Edit tracking data
= = = = = = =

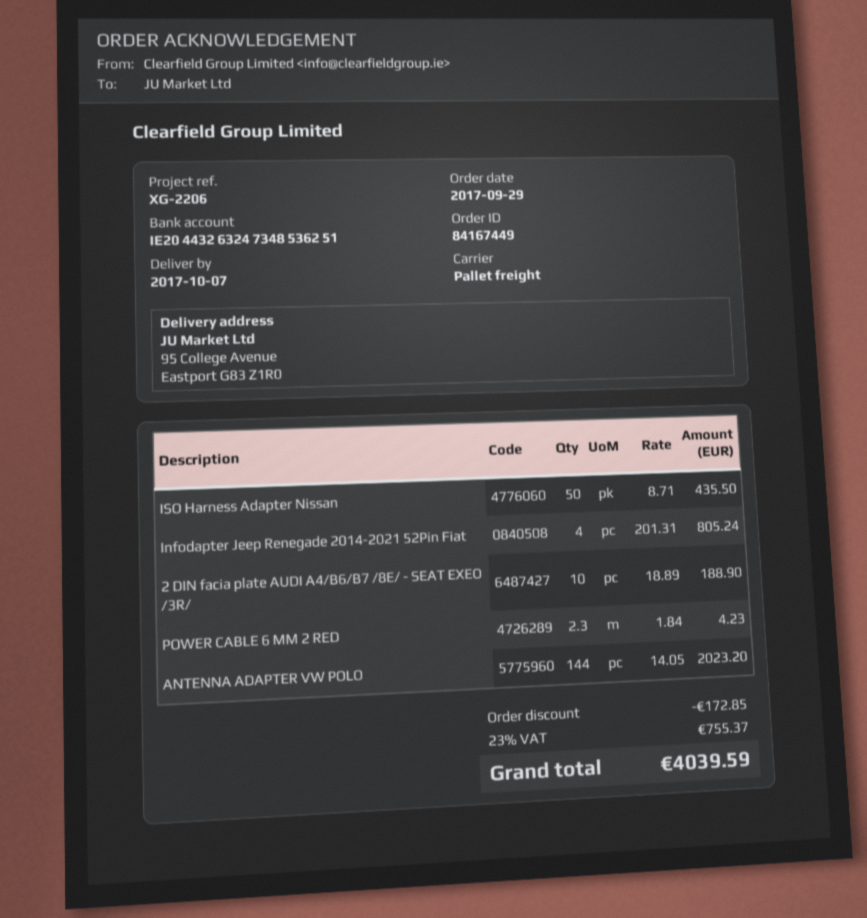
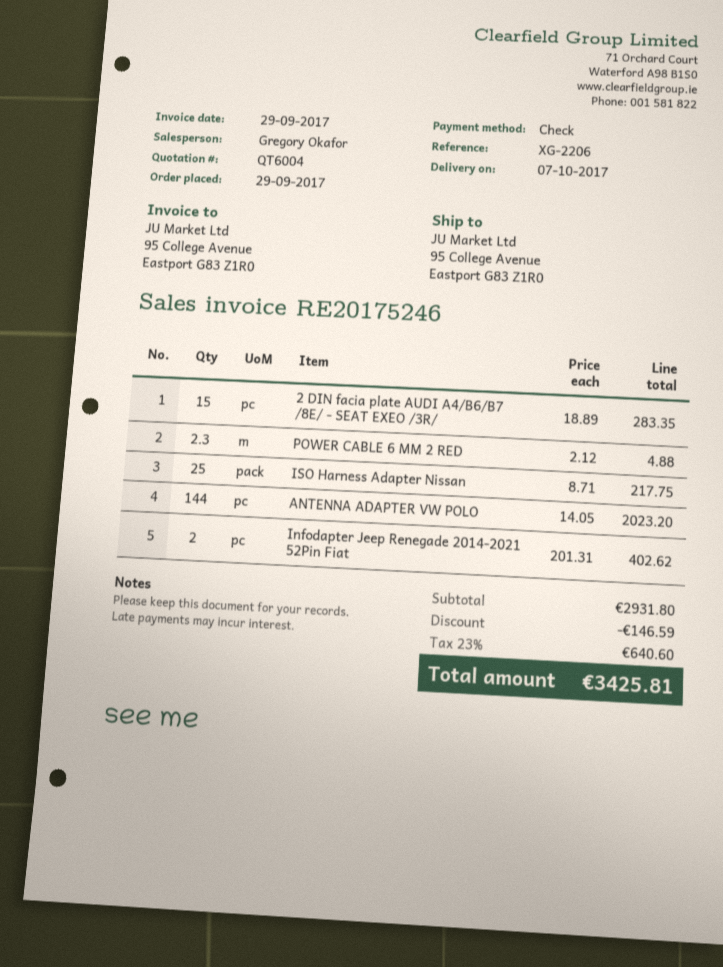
ISO Harness Adapter Nissan: 50 x 8.71 = 435.50 -> 25 x 8.71 = 217.75
Infodapter Jeep Renegade 2014-2021 52Pin Fiat: 4 x 201.31 = 805.24 -> 2 x 201.31 = 402.62
2 DIN facia plate AUDI A4/B6/B7 /8E/ - SEAT EXEO /3R/: 10 x 18.89 = 188.90 -> 15 x 18.89 = 283.35
POWER CABLE 6 MM 2 RED: 2.3 x 1.84 = 4.23 -> 2.3 x 2.12 = 4.88
discount: 172.85 -> 146.59
tax: 23% = 755.37 -> 23% = 640.60
total: 4039.59 -> 3425.81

= = = = = = =

Problem details
Take the line that contains "POWER CABLE 6" and each line after it down to the last of the records, and retype them exactly; add nothing else.

Response box
POWER CABLE 6 MM 2 RED: 2.3 x 1.84 = 4.23 -> 2.3 x 2.12 = 4.88
discount: 172.85 -> 146.59
tax: 23% = 755.37 -> 23% = 640.60
total: 4039.59 -> 3425.81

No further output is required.